Thursday, June 4, 2009

Burning Retirement Plans

I have come to an important decision about how I will spend my retirement. When the time comes, the Abigail and I will retreat to a (non-burning) zeppelin with our pet talking dog. From there, we will travel the world having adventures with our grandchildren (or small mentees; I'm not picky).

That's right. I've seen Up. Becca, the Fiancigail, and myself went to see it last Saturday after Becca's birthday party.

I've come to expect a lot from Pixar, but they have not yet failed to exceed and impress. Up is probably the best so far (though I can't claim to have seen everything Pixar has put out; WALL-E, for example, remains a mystery to me) (I'm getting a little too fond if this parentheses-and-semicolon thing; perhaps I should stop).

In addition to painting a picture of my ideal retirement, Up was an example of almost everything right in a story. It had incredibly genuine characters, imperfect but ultimately loveable heroes and a despicable, but ultimately human villain. In terms of the storytelling craft, Up is visually gorgeous, with excellent dialogue and more than adequate pacing (more on that later).

Most importantly, Up is an example of why I write fantastic fiction. On one level, Up is the story of an old man who finds a new reason to live after the death of his wife. On another level, Up is the story of an old man who decides to fly his house (via helium-filled balloons) to South America so he can live in the place he and his deceased wife had always fantasized about settling. These stories are intertwined, so that Carl is literally carrying the memories he can't let go of on his back, and when he chooses between life and death at a crucial moment, it is to let those memories go crashing to the ground and fly away into a brighter future. Symbolism, drama, and a sword fight atop a zeppelin. Golden.

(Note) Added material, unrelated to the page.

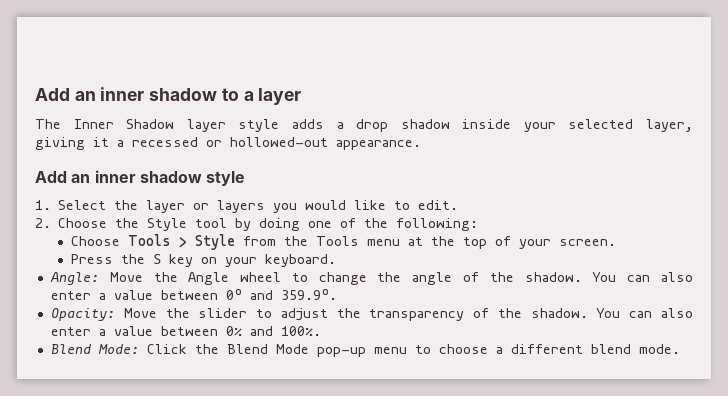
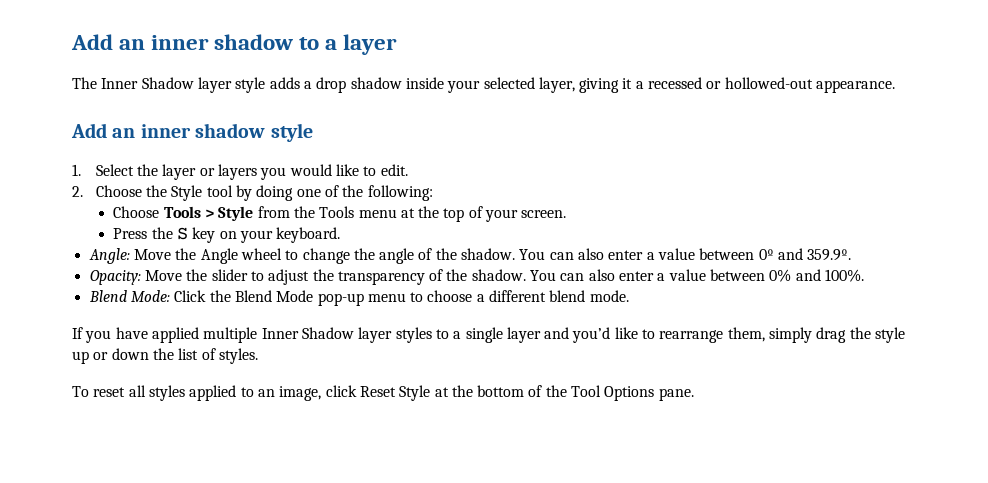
+ If you have applied multiple Inner Shadow layer styles to a single layer and you’d like to rearrange them, simply drag the style up or down the list of styles.
+ To reset all styles applied to an image, click Reset Style at the bottom of the Tool Options pane.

Other highligts of Up (in easy-to-read bullet form!) include:
  • Doug. On the one hand, he is a dog who can communicate like a human being, but on the other hand, he still a dog. He has dog concerns and dog reactions. He even tells dog jokes! Talking animals who aren't totally humanized are rare in fiction.
  • Another rare wonderment Up achieved with ease is compelling geriatric heroism (old guy sword fight for the win)! If you look at most fantastic fiction, you'd get the idea that heroism ends at 30. Not, so Carl proves, not so at all.
  • Russel: a child character who acts like an actual child, not a small, dumb adult. This alone is worth the price of admission.
  • Zeppelin!
Lest you think I was totally won over by a movie clearly written explicitly for me, Up did have one flaw. Or rather, a difficulty to overcome that it did, perhaps, somewhat inelegantly. On the one hand, Up needed to tell the story of Carl and Ellie quickly and efficiently, so that Carl is a comprehensibly grumpy old man, not just another unpleasant old fart. We need to understand what Carl is sad about, and we need to feel it down to the roots of our hearts. On the other hand, like any fantasy story, Up needs to establish its internal logic as soon as possible, so that we are not shaken out of our suspension of disbelief when something too unexpected happens. Up choose to emphasize the story of Carl and Ellie over establishing its rules, which meant that when houses uproot themselves and begin flying, dogs start talking, and the laws of physics and biology generally start inverting themselves, it's a little more jarring than it could be.

That minor issue aside - and in the final arithmetic, it truly is a minor flaw - Up is a brilliant movie, and I recommend it with my whole heart.


Scattercat said...

I interpreted Carl's escape as the moment when he became the Noble of Adventure. :-)

And the near-silent backstory sequence made both Angela and me cry for fifteen minutes, so don't even suggest it should be removed or I will flay you.

Anonymous said...

Re: Noble of Adventure

Yes, yes, yes!

Re: Flaying

Oh, no. I wouldn't dare suggest it should be removed. I think it was the most elegant way possible to deal with certain difficulties of the premise... it was just a solution that created a new and different (and certainly less serious) problem.